What you are asked to do: Take each line from the material below that includes the string "login" and copy it.

Supplied records:
>>>

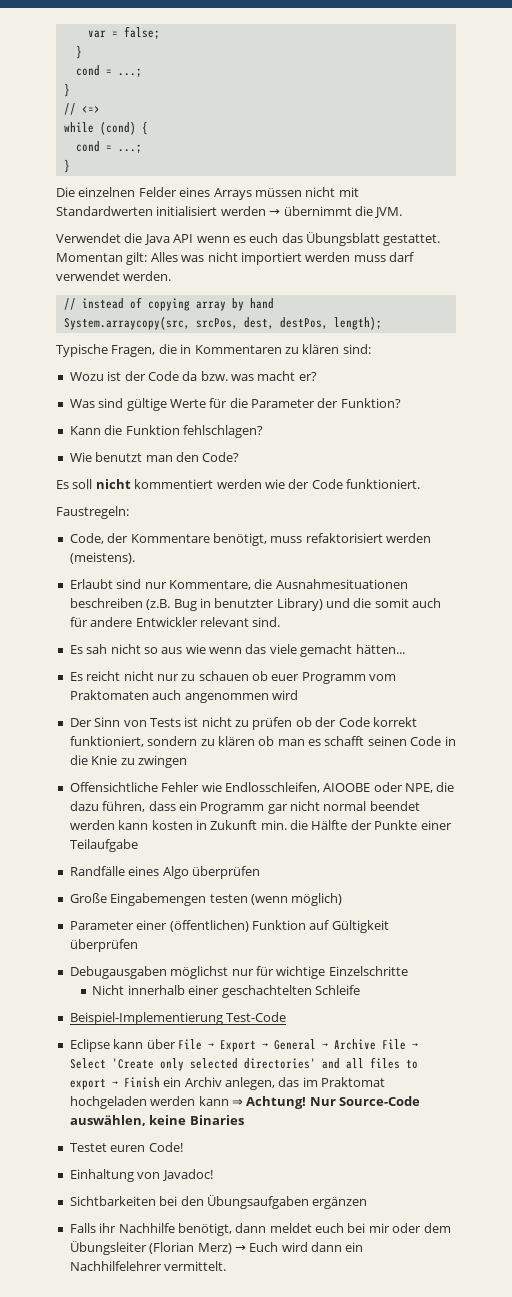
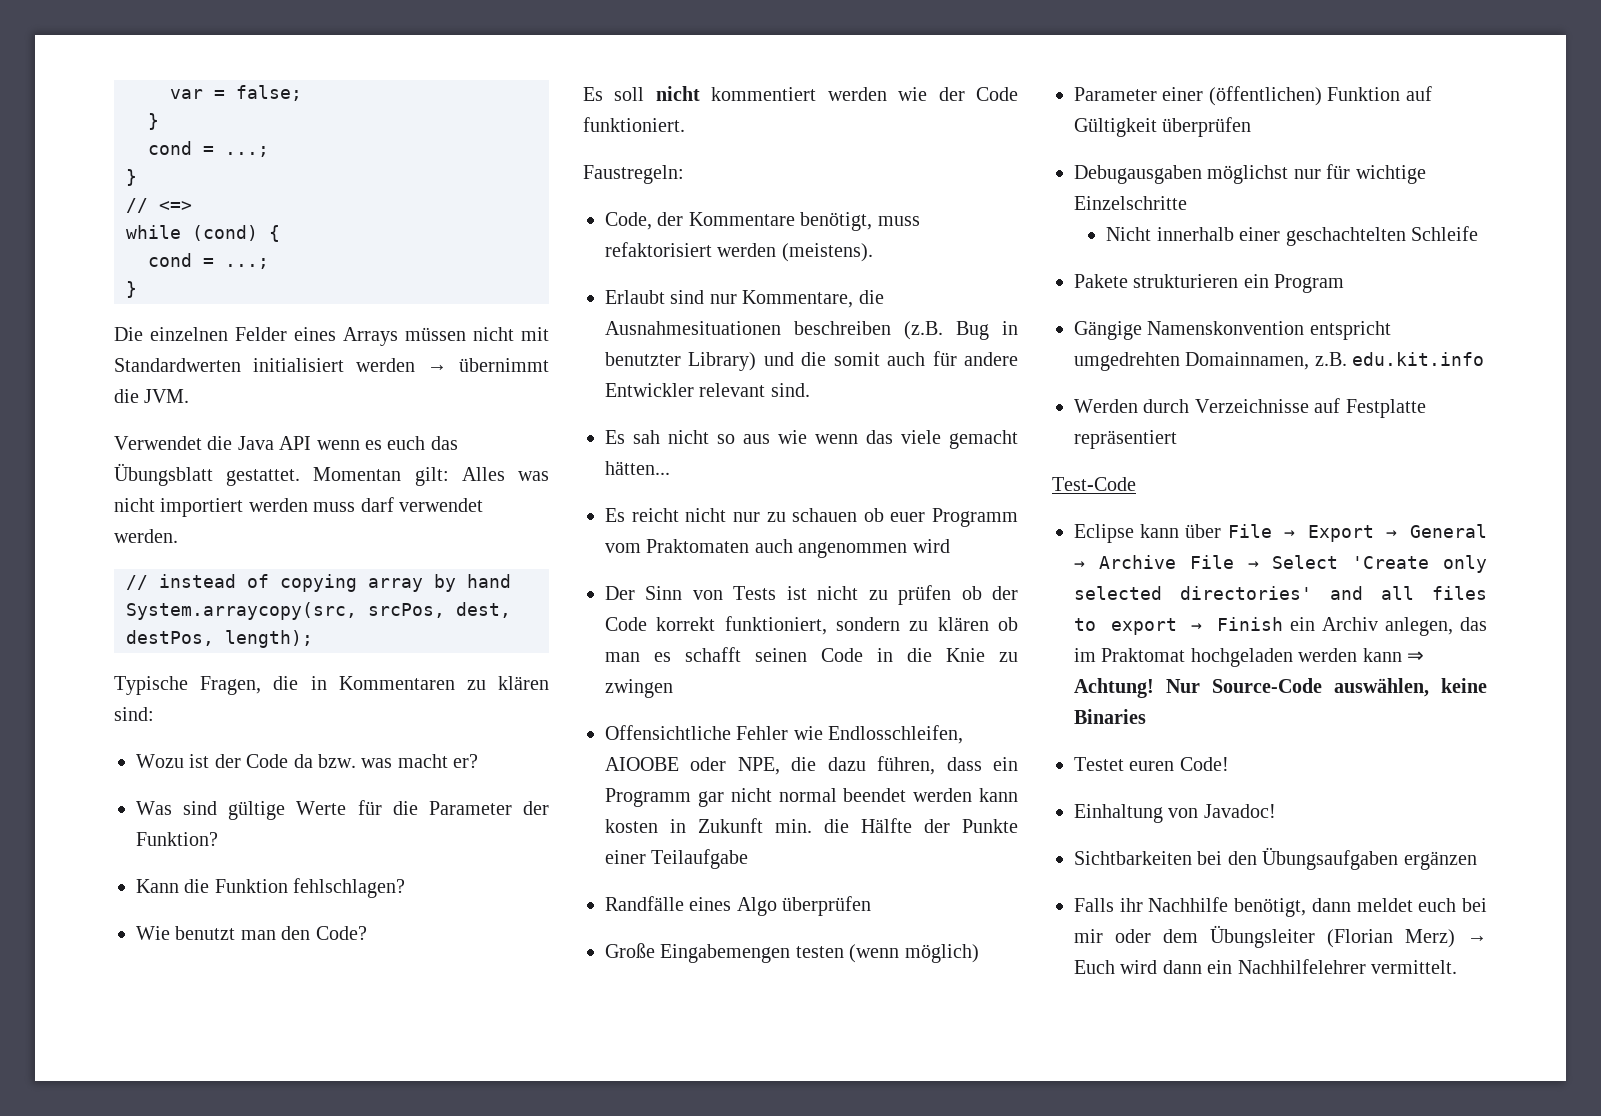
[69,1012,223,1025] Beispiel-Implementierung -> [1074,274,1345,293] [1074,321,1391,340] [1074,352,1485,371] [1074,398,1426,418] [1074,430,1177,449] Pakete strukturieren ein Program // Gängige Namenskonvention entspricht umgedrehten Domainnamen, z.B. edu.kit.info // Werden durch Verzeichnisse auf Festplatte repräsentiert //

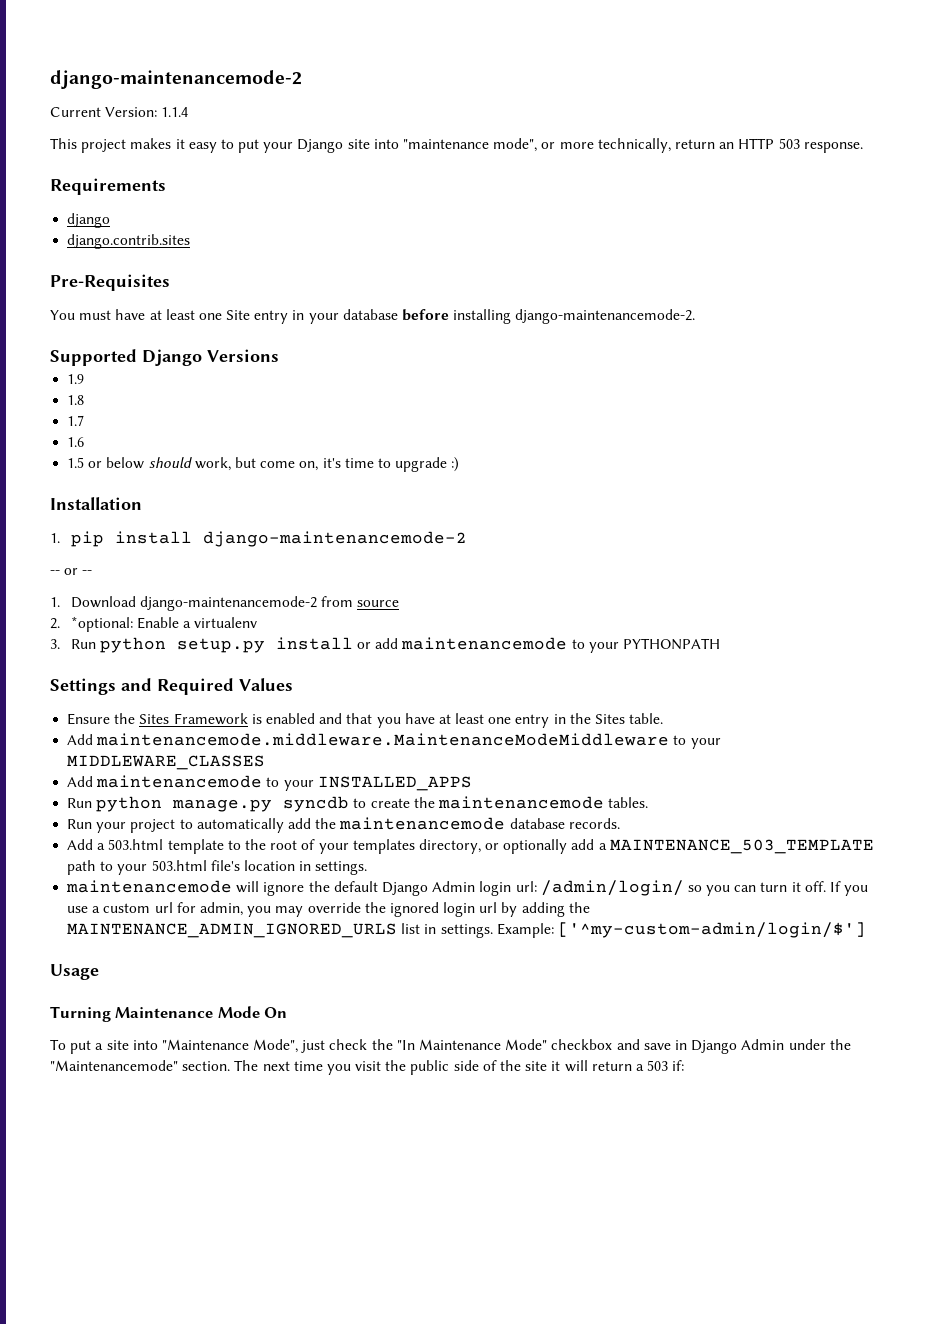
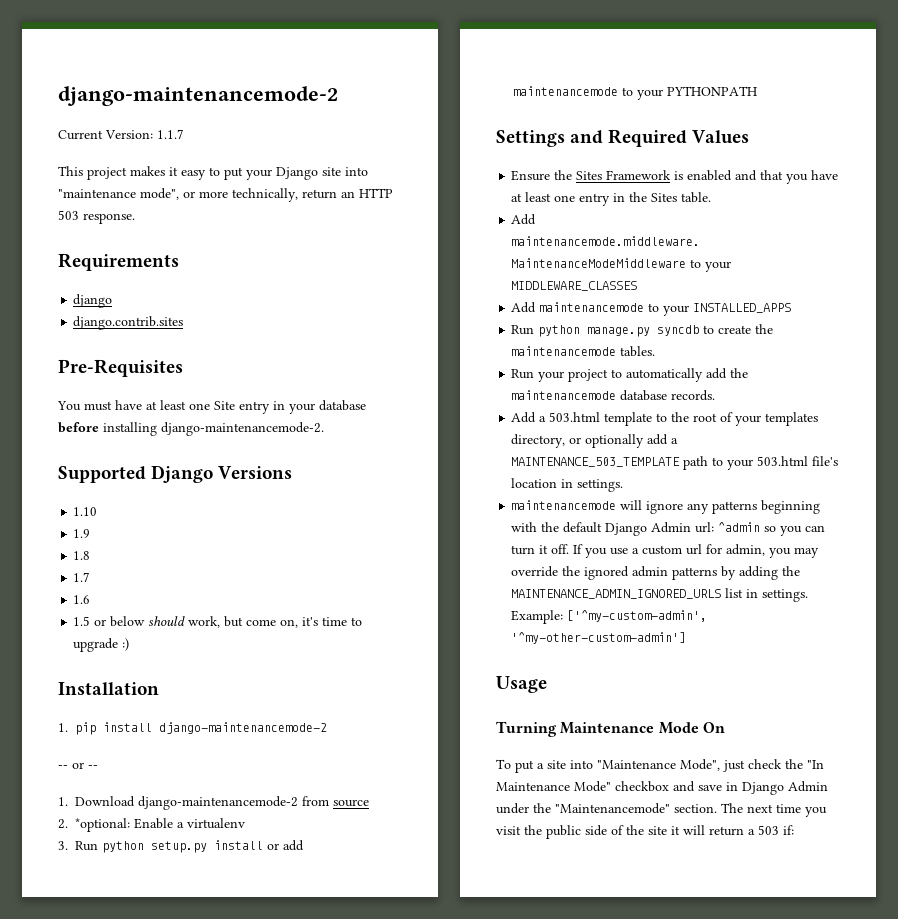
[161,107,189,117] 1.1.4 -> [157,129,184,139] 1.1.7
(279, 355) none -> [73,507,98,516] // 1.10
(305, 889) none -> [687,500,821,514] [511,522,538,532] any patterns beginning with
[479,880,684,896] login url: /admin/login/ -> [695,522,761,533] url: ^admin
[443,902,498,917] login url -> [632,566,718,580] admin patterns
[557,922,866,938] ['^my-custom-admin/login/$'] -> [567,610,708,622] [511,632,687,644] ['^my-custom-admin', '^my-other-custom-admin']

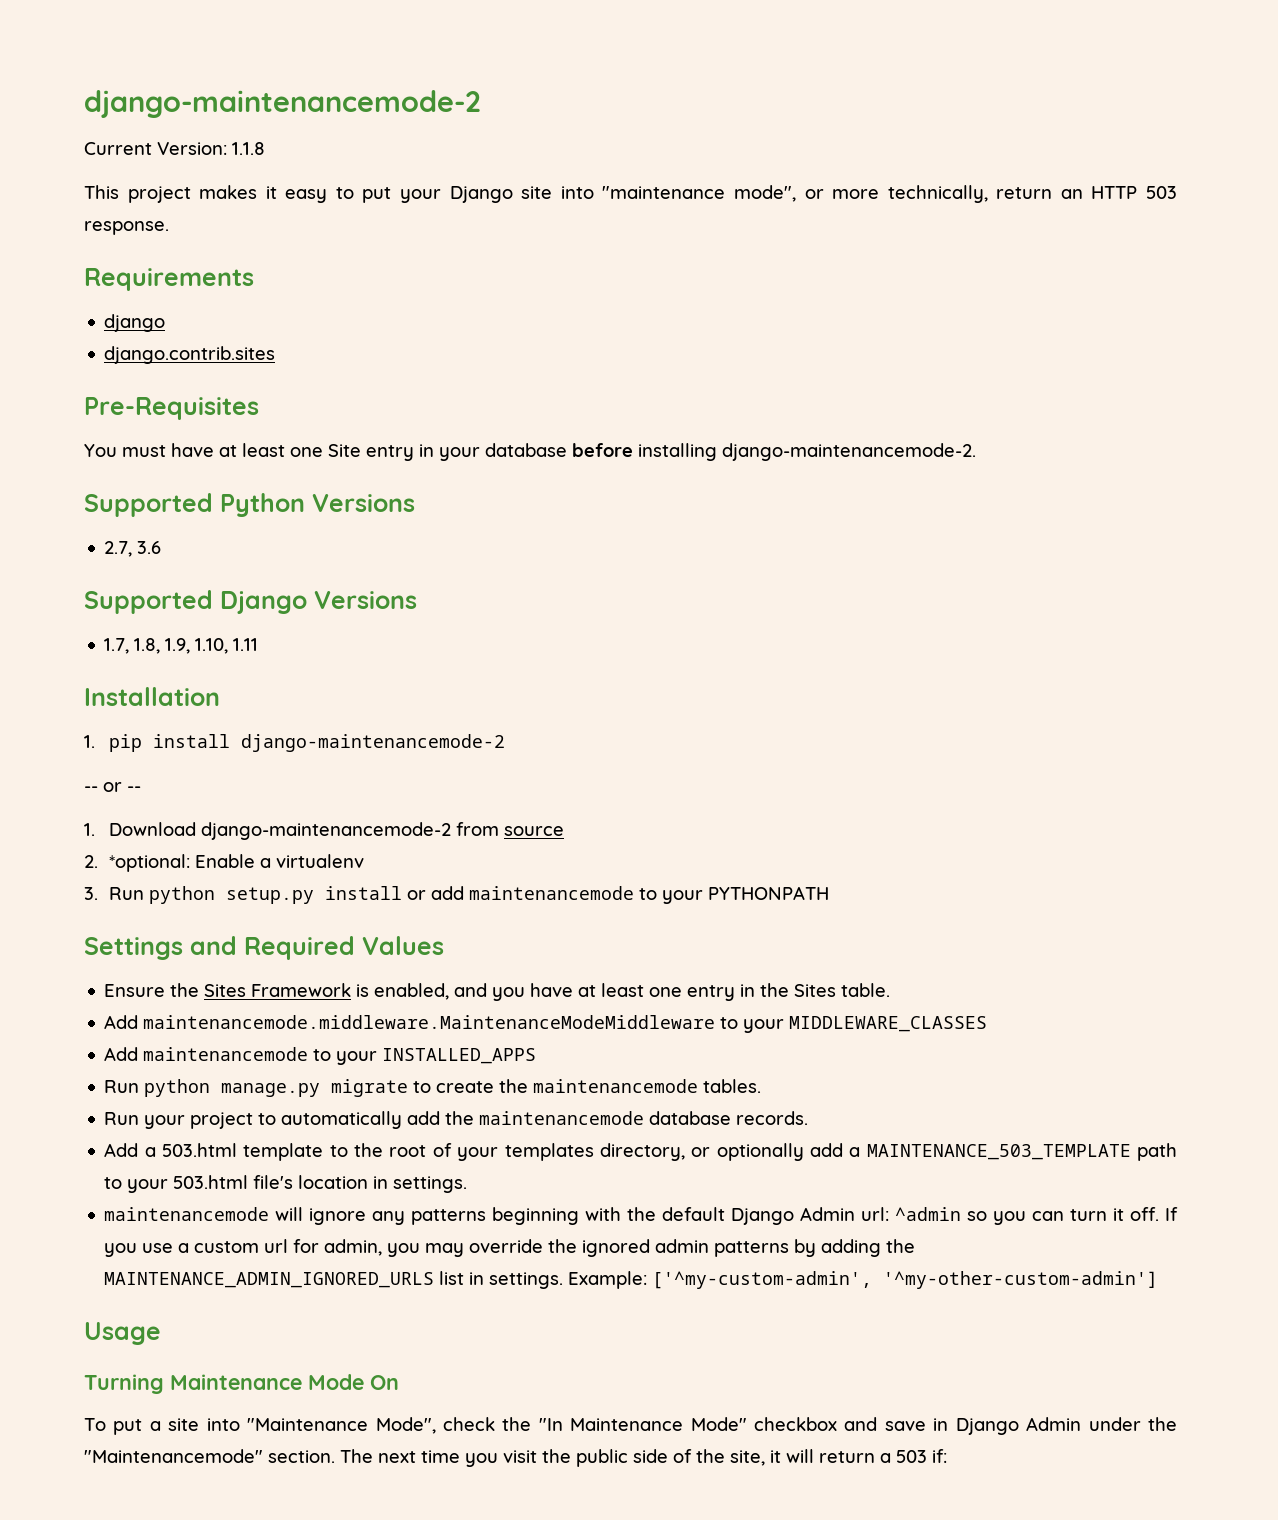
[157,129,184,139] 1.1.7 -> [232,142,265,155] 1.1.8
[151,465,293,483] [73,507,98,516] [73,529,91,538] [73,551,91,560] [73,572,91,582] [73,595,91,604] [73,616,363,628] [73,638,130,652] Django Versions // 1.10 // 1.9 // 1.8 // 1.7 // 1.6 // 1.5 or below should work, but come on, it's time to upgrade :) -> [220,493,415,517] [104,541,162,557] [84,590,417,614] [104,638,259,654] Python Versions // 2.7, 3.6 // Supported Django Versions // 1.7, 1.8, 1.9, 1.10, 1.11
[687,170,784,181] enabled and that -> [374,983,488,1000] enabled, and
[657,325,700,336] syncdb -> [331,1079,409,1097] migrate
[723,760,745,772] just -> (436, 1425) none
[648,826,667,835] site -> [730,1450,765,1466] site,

<<<

Answer for the task:
[479,880,684,896] login url: /admin/login/ -> [695,522,761,533] url: ^admin
[443,902,498,917] login url -> [632,566,718,580] admin patterns
[557,922,866,938] ['^my-custom-admin/login/$'] -> [567,610,708,622] [511,632,687,644] ['^my-custom-admin', '^my-other-custom-admin']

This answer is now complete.